TASK STATEMENT => Beginning with the line where "5. Chicken Sticks: 450 for 1867.50 -> none" appears, please restate each line of the records below word for word until the last one, inclusive, and nothing else.

DATA IN THIS EXERCISE =>
# # # # # # #
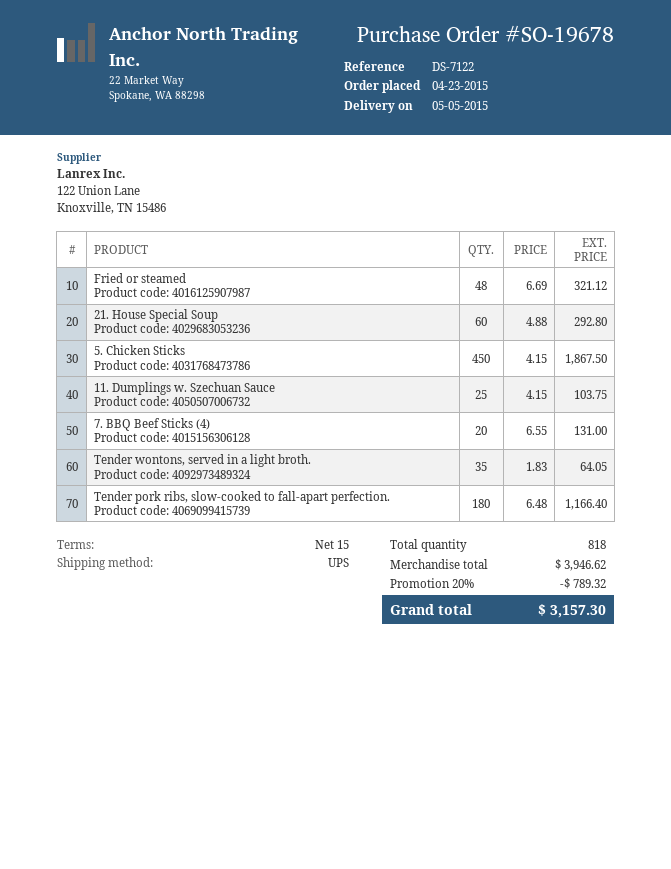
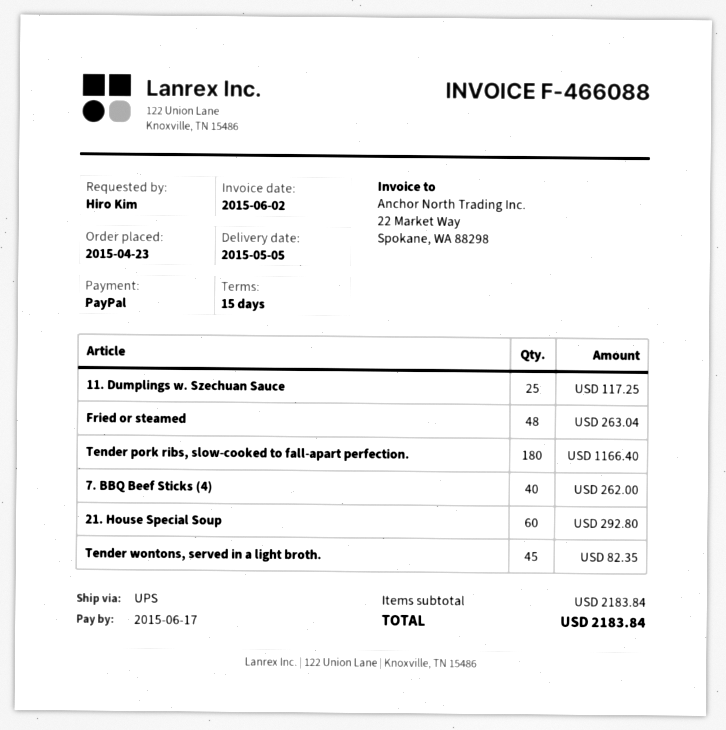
Fried or steamed: 48 for 321.12 -> 48 for 263.04
5. Chicken Sticks: 450 for 1867.50 -> none
11. Dumplings w. Szechuan Sauce: 25 for 103.75 -> 25 for 117.25
7. BBQ Beef Sticks (4): 20 for 131.00 -> 40 for 262.00
Tender wontons, served in a light broth.: 35 for 64.05 -> 45 for 82.35
subtotal: 3946.62 -> 2183.84
discount: 20% = 789.32 -> none
total: 3157.30 -> 2183.84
# # # # # # #
ANSWER TO THIS TASK =>
5. Chicken Sticks: 450 for 1867.50 -> none
11. Dumplings w. Szechuan Sauce: 25 for 103.75 -> 25 for 117.25
7. BBQ Beef Sticks (4): 20 for 131.00 -> 40 for 262.00
Tender wontons, served in a light broth.: 35 for 64.05 -> 45 for 82.35
subtotal: 3946.62 -> 2183.84
discount: 20% = 789.32 -> none
total: 3157.30 -> 2183.84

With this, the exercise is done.